So far we've seen how to use cut
, grep
and wc
to select and count records
with certain qualities. But each set of records we'd like to count requires a
separate command, as with counting the numbers of male and female names in the
most recent example. Combining the uniq
and sort
commands allows us to
count many groups at once.
uniq and sort
The uniq
command squashes out contiguous duplicate lines. That is, it copies
from its standard input to its standard output, but if a line is identical to
the immediately preceding line, the duplicate line is not written.
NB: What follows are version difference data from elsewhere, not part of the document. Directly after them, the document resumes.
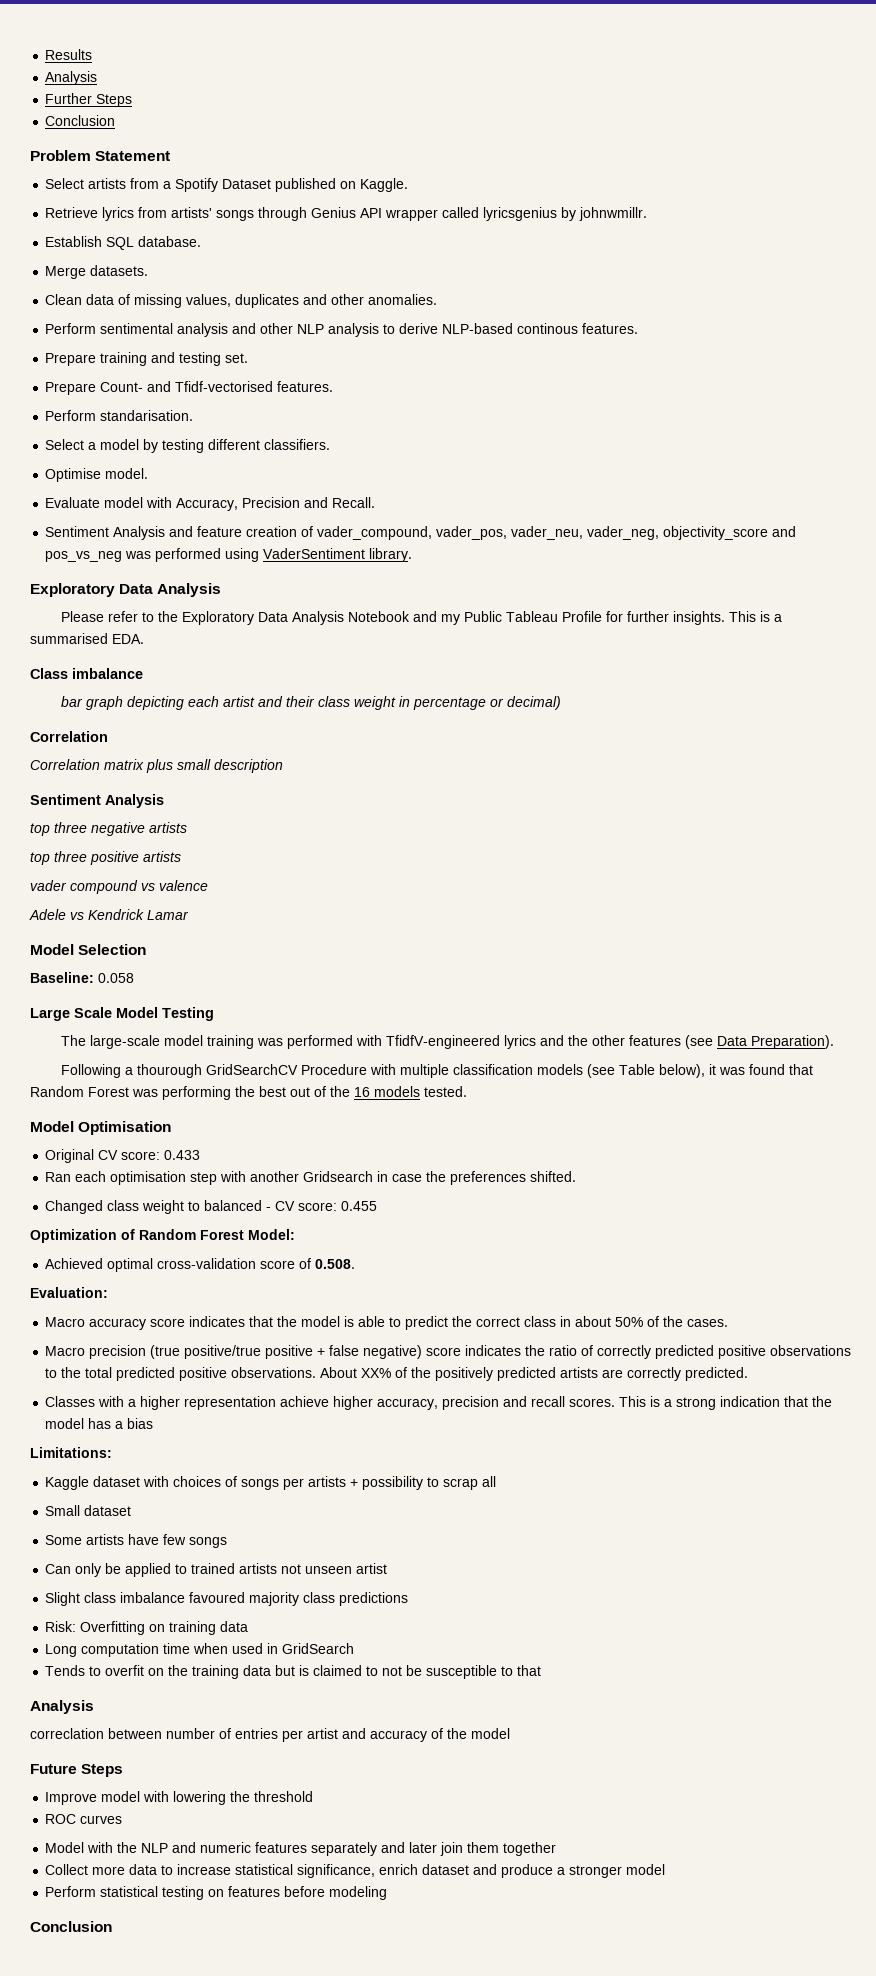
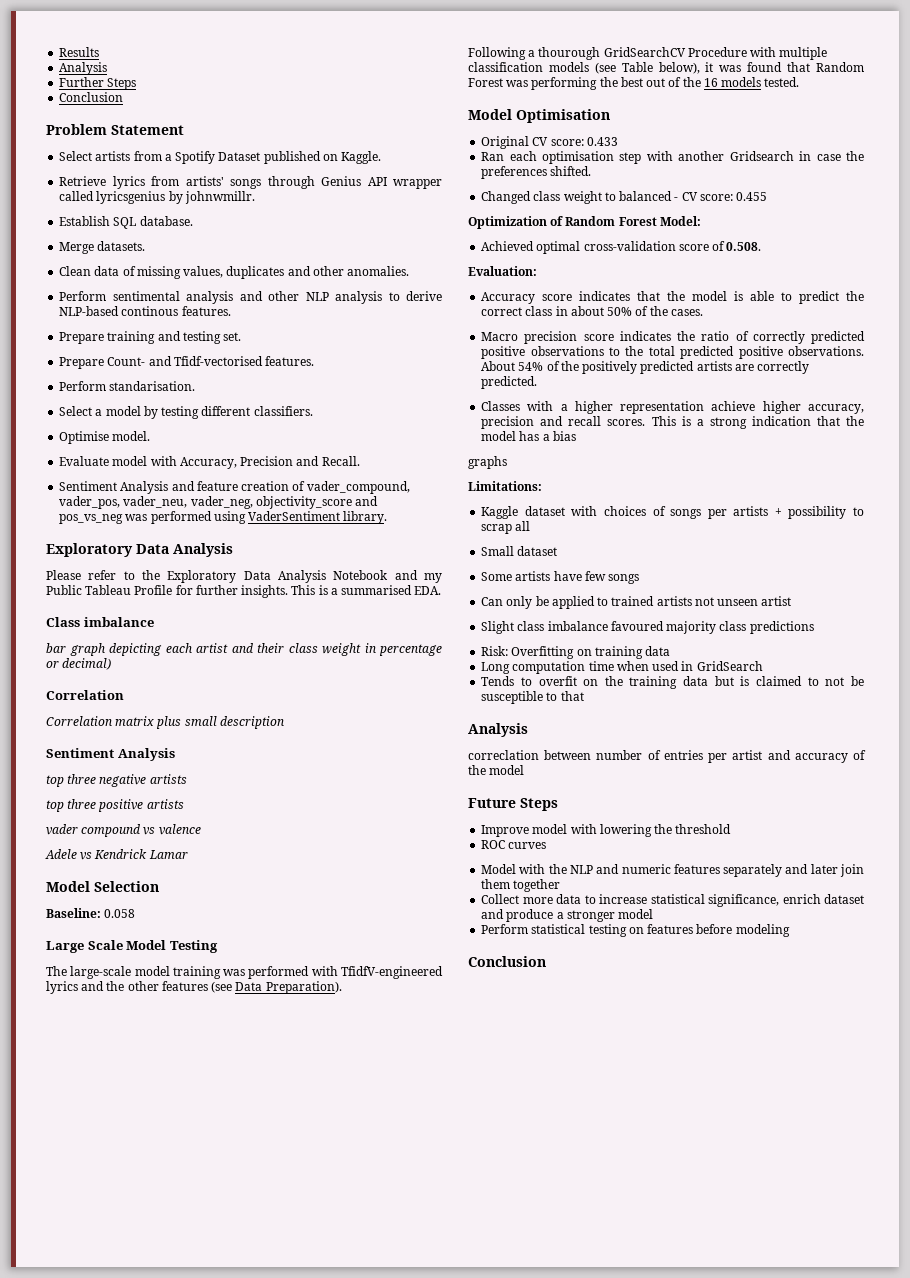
[45,1317,147,1330] Macro accuracy -> [481,292,536,304] Accuracy
[150,1345,423,1359] (true positive/true positive + false negative) -> (578, 337) none
[361,1368,392,1378] XX% -> [518,362,544,371] 54%
(154, 1423) none -> [468,456,507,469] // graphs

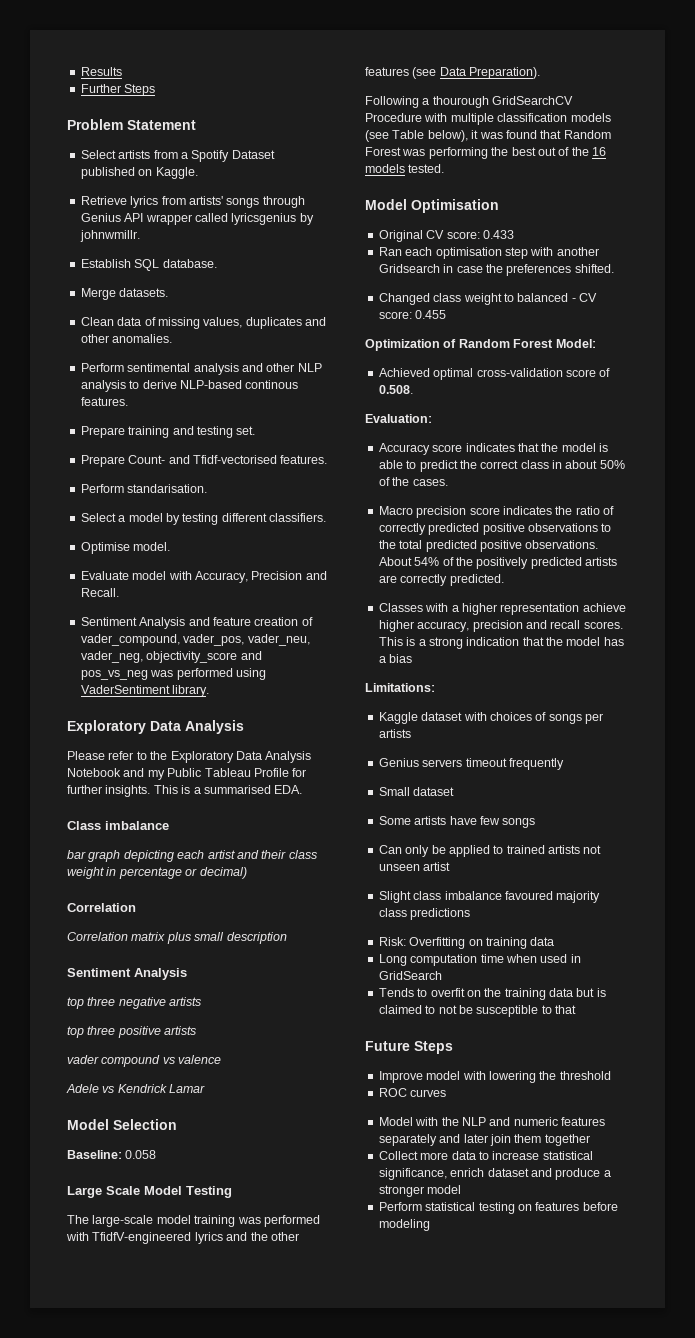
[59,62,108,75] // Analysis -> (122, 71) none
[59,92,124,102] // Conclusion -> (156, 90) none
[468,456,507,469] // graphs -> (413, 658) none
[774,506,864,519] [481,521,531,534] + possibility to scrap all -> [378,758,564,770] // Genius servers timeout frequently
[468,723,528,737] [468,750,866,763] [468,765,525,775] // Analysis // correclation between number of entries per artist and accuracy of the model -> (576, 1009) none
[468,956,546,967] // Conclusion -> (430, 1225) none

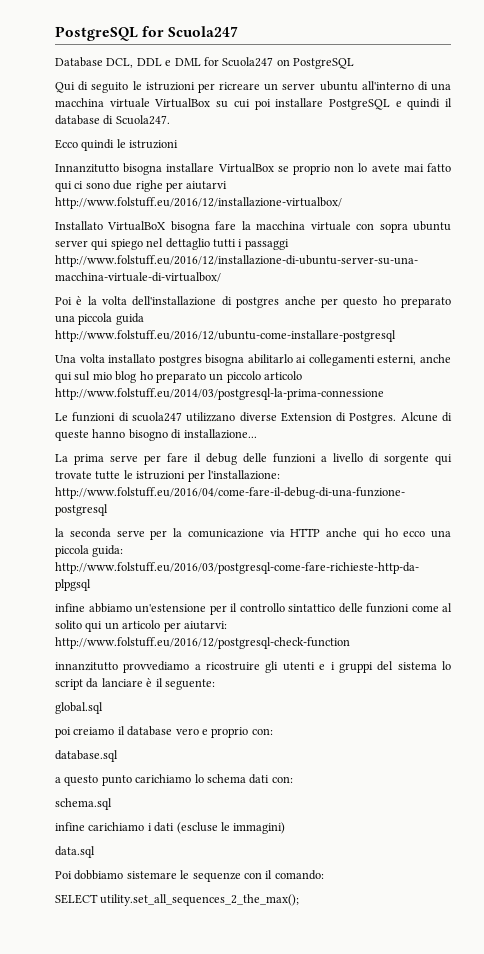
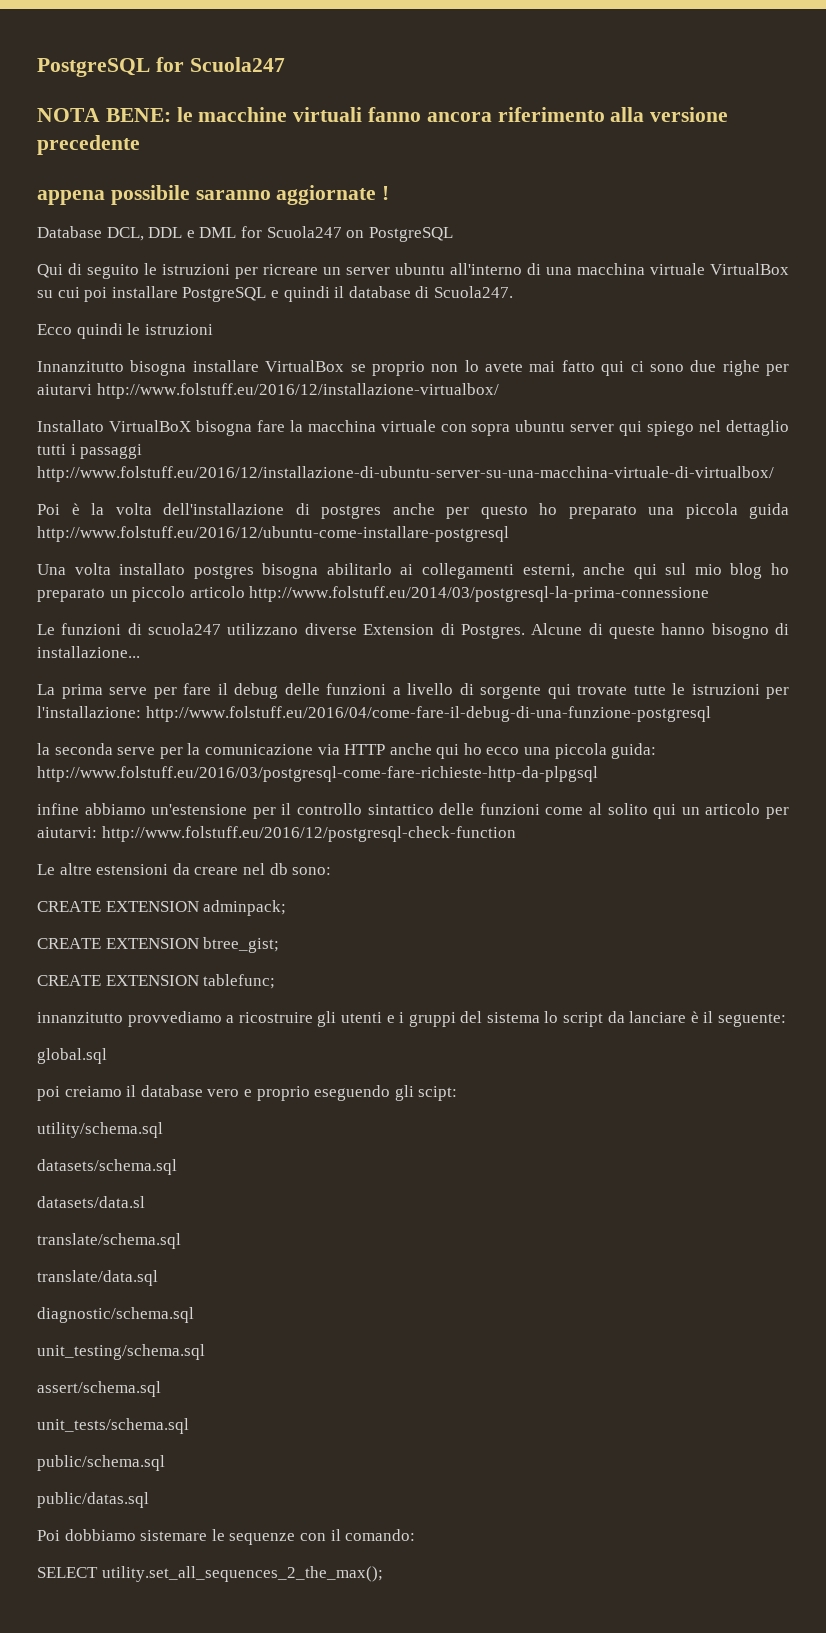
(239, 31) none -> [37,107,729,122] [37,135,140,155] [37,185,390,205] // NOTA BENE: le macchine virtuali fanno ancora riferimento alla versione precedente // appena possibile saranno aggiornate !
(350, 643) none -> [37,863,332,875] [37,900,287,916] [37,937,280,953] [37,974,276,989] // Le altre estensioni da creare nel db sono: // CREATE EXTENSION adminpack; // CREATE EXTENSION btree_gist; // CREATE EXTENSION tablefunc;
[251,728,273,735] [55,750,118,762] [55,774,293,786] [55,798,112,810] [55,822,286,834] [55,846,95,858] con: // database.sql // a questo punto carichiamo lo schema dati con: // schema.sql // infine carichiamo i dati (escluse le immagini) // data.sql -> [314,1085,458,1101] [37,1122,163,1138] [37,1159,177,1175] [37,1196,145,1208] [37,1233,181,1249] [37,1270,158,1286] [37,1307,194,1323] [37,1344,205,1360] [37,1381,161,1397] [37,1418,189,1434] [37,1455,165,1471] [37,1492,149,1508] eseguendo gli scipt: // utility/schema.sql // datasets/schema.sql // datasets/data.sl // translate/schema.sql // translate/data.sql // diagnostic/schema.sql // unit_testing/schema.sql // assert/schema.sql // unit_tests/schema.sql // public/schema.sql // public/datas.sql

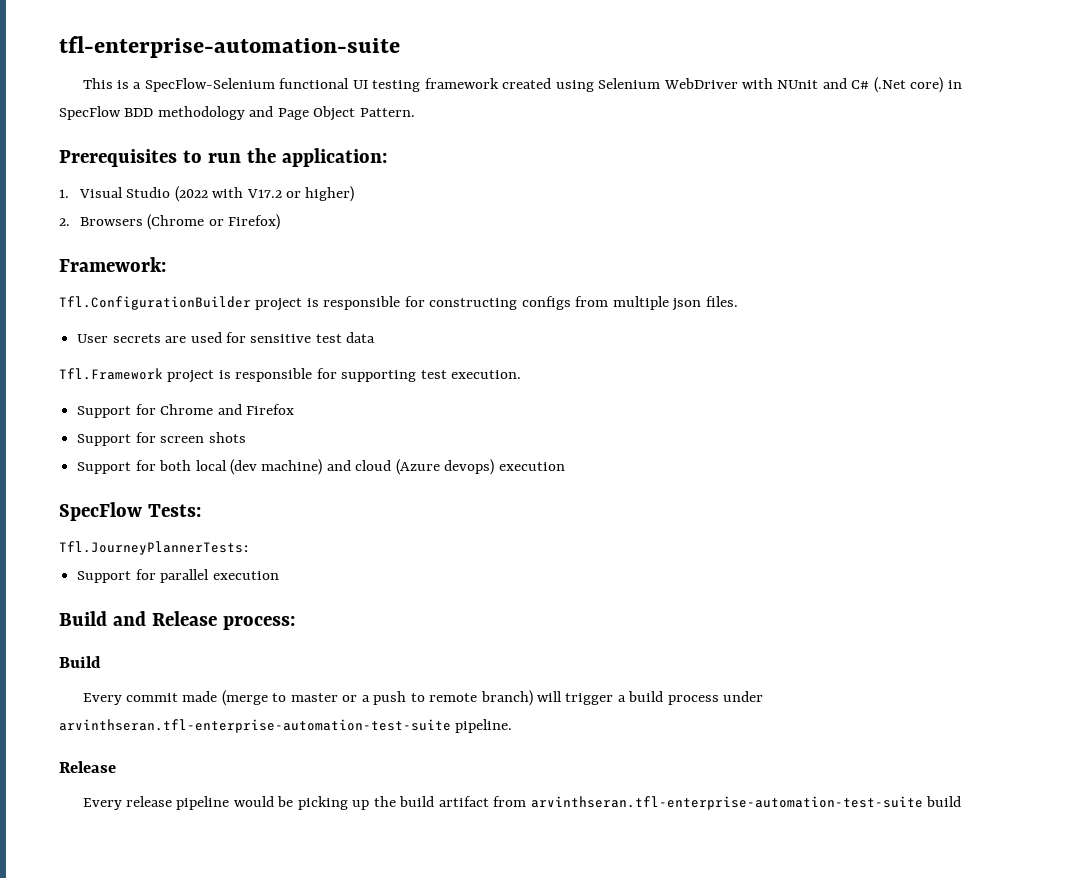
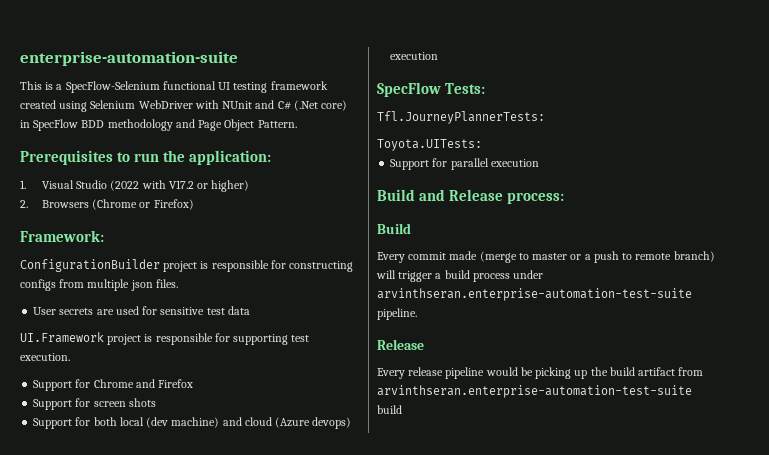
[59,36,400,58] tfl-enterprise-automation-suite -> [20,51,238,66] enterprise-automation-suite
[59,296,251,310] Tfl.ConfigurationBuilder -> [20,259,160,272] ConfigurationBuilder
[59,368,163,380] Tfl.Framework -> [20,332,104,343] UI.Framework
(251, 548) none -> [377,139,482,151] // Toyota.UITests:
[59,719,451,733] arvinthseran.tfl-enterprise-automation-test-suite -> [377,288,692,301] arvinthseran.enterprise-automation-test-suite
[530,796,923,810] arvinthseran.tfl-enterprise-automation-test-suite -> [377,385,692,398] arvinthseran.enterprise-automation-test-suite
For example:
$ cat foo
a
a
a
b
b
a
a
a
c
$ uniq foo
a
b
a
c
Note that a
is written twice because uniq
compares only to the immediately
preceding line. If the data is sorted first, we get each distinct record just
once:
$ sort foo | uniq
a
b
c
Finally, giving the -c
option causes uniq
to write counts associated with
each distinct entry:
$ sort foo | uniq -c
6 a
2 b
1 c
Sorting a CSV file by an arbitrary column is easy as well:
$ cat file.csv
a, 10, 0.5
b, 20, 0.1
c, 14, 0.01
d, 55, 0.23
e, 94, 0.78
f, 1, 0.34
g, 75, 1.0
h, 3, 2.0
i, 12, 1.5
$ sort -n -t"," -k 2 file.csv
f, 1, 0.34
h, 3, 2.0
a, 10, 0.5
i, 12, 1.5
c, 14, 0.01
b, 20, 0.1
d, 55, 0.23
g, 75, 1.0
e, 94, 0.78
$ sort -n -t"," -k 3 file.csv
c, 14, 0.01
b, 20, 0.1
d, 55, 0.23
f, 1, 0.34
a, 10, 0.5
e, 94, 0.78
g, 75, 1.0
i, 12, 1.5
h, 3, 2.0
Example - Creating a histogram
The combination of sort and uniq -c
is extremely powerful. It allows one to
create histograms from virtually any record oriented text data. Returning to
the name-to-gender mapping of the previous chapter, we could have gotten the
count of male and female names in one command like this:
$ cut -d" " -f2 gender.txt | sort | uniq -c
3966 F
1051 M
Example - Creating another histogram
And returning to the census data, we can now easily compute the complete distribution of occupants per household:
$ grep "^H" pums_53.dat | cut -c106-107 | sort | uniq -c
1796 00
7192 01
7890 02
3551 03
3195 04
1391 05
518 06
190 07
79 08
39 09
14 10
14 11
3 12
3 13
Example - Verifying a primary key
This is a good opportunity to point out a big benefit of being able to play with data in this fashion. It allows you to quickly spot potential problems in a dataset. In the above example, why are there 1,796 households with 0 occupants? As another example of quickly verifying the integrity of data, let's make sure that household id is truly a unique identifier:
$ grep "^H" pums_53.dat | cut -c2-8 | sort | uniq -c | grep -v "^ *1 " | wc -l
0
This grep
invocation will print only lines that do not (because of the -v
flag) begin with a series of spaces followed by a 1
(the count from
uniq -c
) followed by a tab (entered using the control-v
trick). Since the
number of lines written is zero, we know that each household id occurs once and
only once in the file.
The technique of grepping uniq
's output for lines with a certain count is
generally useful. One other common application is finding the set of
overlapping (duplicated) keys in a pair of files by grepping the output of
uniq -c
for lines that begin with a 2
.
Example - A histogram sorted by most common category
Throwing an extra sort
on the end of the pipeline will sort the histogram so
that the most common class is at the top (or bottom). This is useful when data
is categorical and does not have a natural order. You'll want to give sort
the -n
option so that it sorts the counts numerically instead of lexically,
and I like to give the -r
option to reverse the sort so that the output is
sorted in descending order, but this just a stylistic issue. For example, here
is the distribution of household heating fuel from most common to least common:
$ grep "^H" pums_53.dat | cut -c132 | sort | uniq -c | sort -rn
12074 3
7007 1
3161
1372 6
1281 4
757 2
170 8
43 9
6 5
4 7
Type 3, electricity, is most common, followed by type 1, gas. Type 7 is solar power.
Converting the histogram to proper CSV
The output of uniq -c
is not in proper CSV form. This makes is necessary to
convert the output if further operations on the output are wanted. Here we use
a bit of inline perl to rewrite the lines and reverse the order of the
fields:
$ cut -d" " -f2 gender.txt | sort | uniq -c | perl -pe 's/^\s*([0-9]+) (\S+).*/$2, $1/'
F, 3966
M, 1051